日本の総合電機メーカーの長期低迷の要因の一つとして,事業の選択と集中ができなかったことが挙げられる。実際,総合電機メーカーに限らず,日本企業はかつてのコア事業から撤退して大胆に違った分野へ投資することは決して得意ではない。それに対して海外では,デュポンのように数十年の単位で事業構造を大きく変革しながら持続的に成長している企業もある。今やケミカルカンパニーからサイエンスカンバニーへとデュポンは変身している。そのため,日本企業の中にはデュポンを成長のベンチマークにする企業もある。
しかし,日本の中小・中堅企業においても,大胆にコア事業の転換を通じて海外展開を加速させている企業や,企業規模的には小さくても,コア事業を常に環境変化に合わせて変えながら持続的に成長してきた企業も多い。

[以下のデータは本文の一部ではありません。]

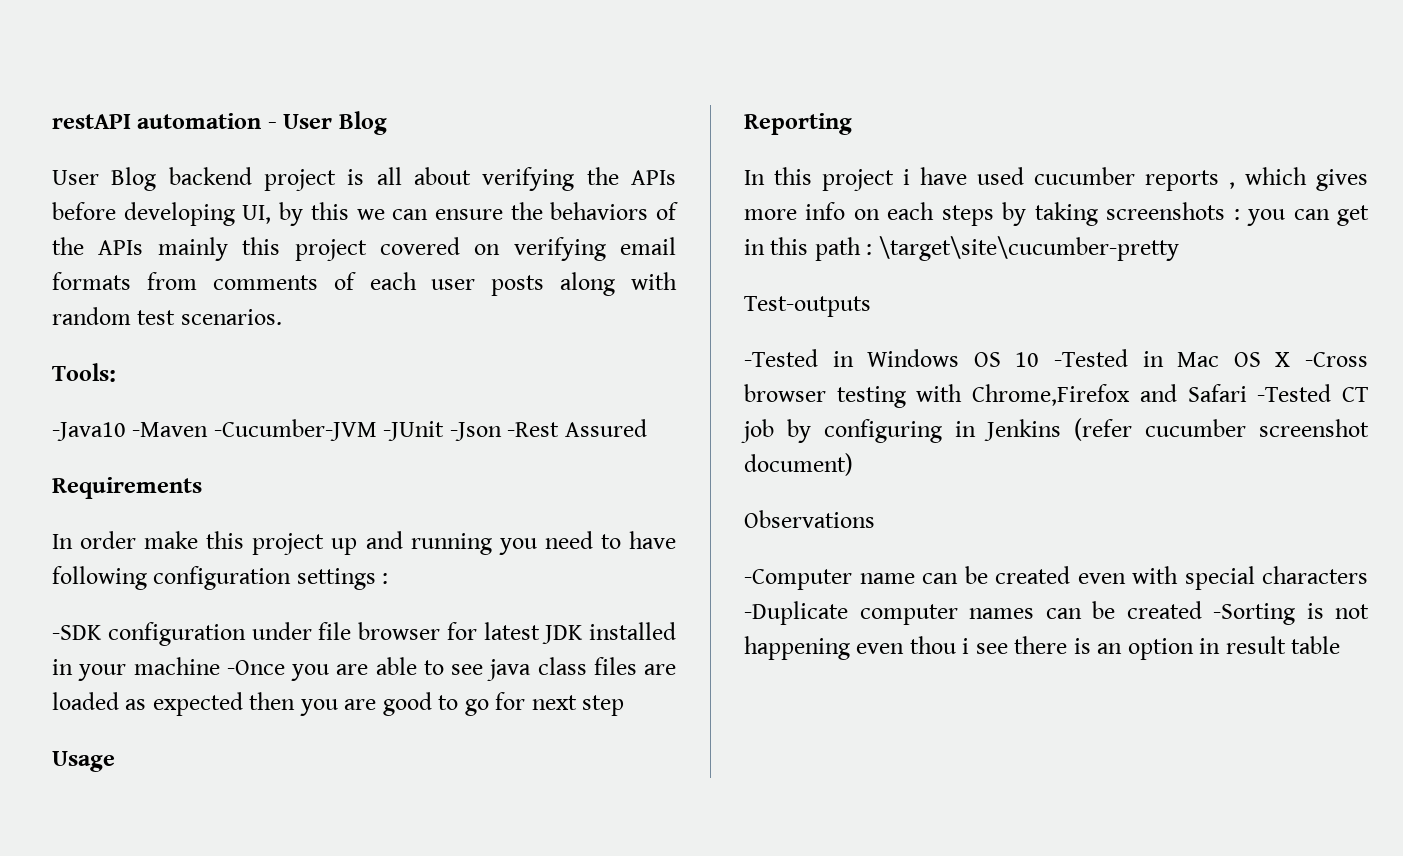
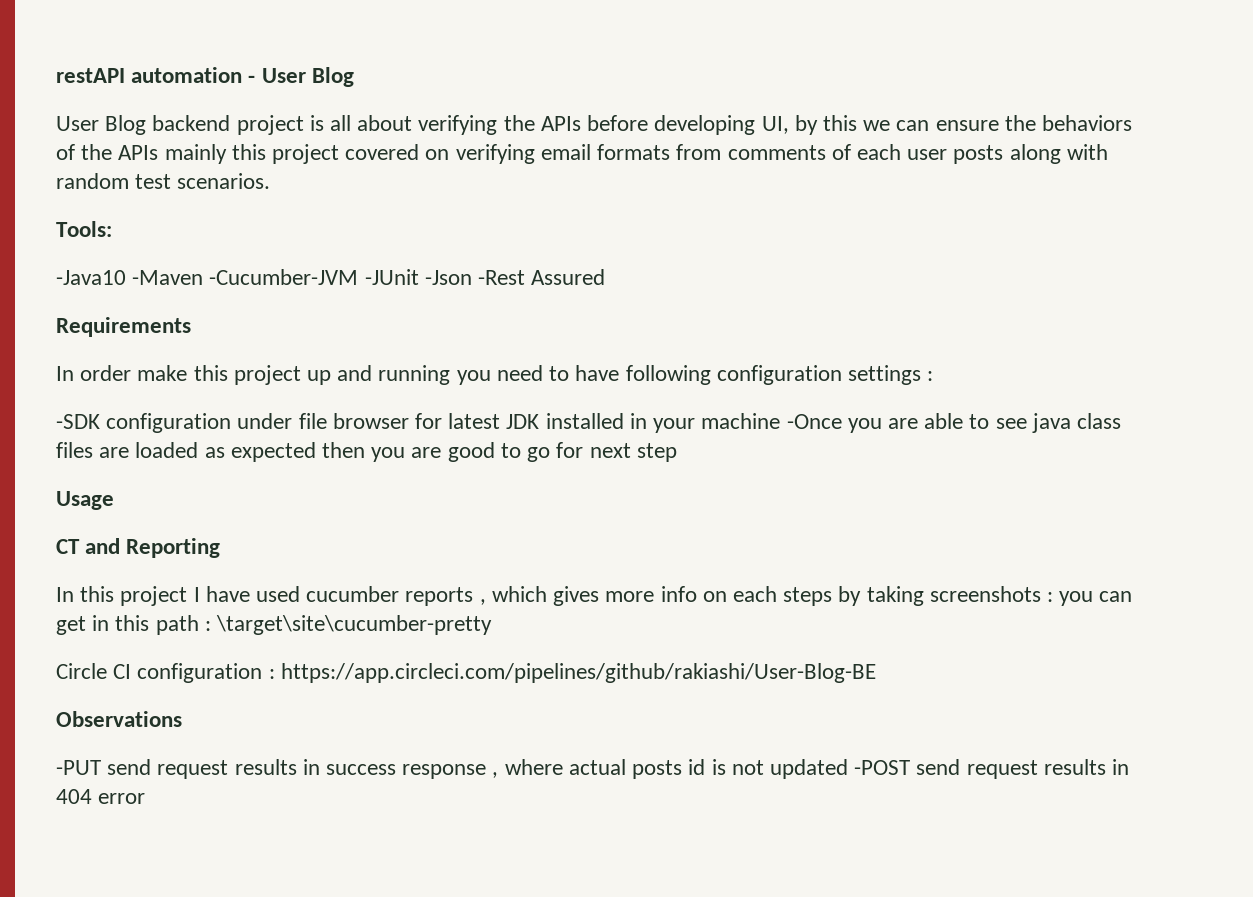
(115, 761) none -> [56,538,121,554] CT and
[903,169,910,185] i -> [193,587,200,602] I
[744,296,871,317] [744,349,1368,367] [744,384,1368,408] [741,418,1369,443] [744,453,853,476] [744,510,875,528] [744,566,1368,590] [744,601,1369,625] [744,636,1341,660] Test-outputs // -Tested in Windows OS 10 -Tested in Mac OS X -Cross browser testing with Chrome,Firefox and Safari -Tested CT job by configuring in Jenkins (refer cucumber screenshot document) // Observations // -Computer name can be created even with special characters -Duplicate computer names can be created -Sorting is not happening even thou i see there is an option in result table -> [56,663,876,683] [56,711,182,727] [56,759,1129,779] [56,789,146,804] Circle CI configuration : https://app.circleci.com/pipelines/github/rakiashi/User-Blog-BE // Observations // -PUT send request results in success response , where actual posts id is not updated -POST send request results in 404 error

その変革の手法は,大手の多角化企業といえども,事業の集合体である以上,学ぶべきスキルやノウハウが多いはずである。日本の大手多角化企業も,新しい変革手法を海外企業に求めるのではなく,改めて国内の中小・中堅企業から変革スキルを学ぶのも,一つの有効な方法であることは間違いない。
[謝辞]本稿の事例を作成するあたっては,松坂晃太郎氏(ヒロボー㈱社長)に貴重な情報を提供して頂いた。ここに記して感謝の意を表したい。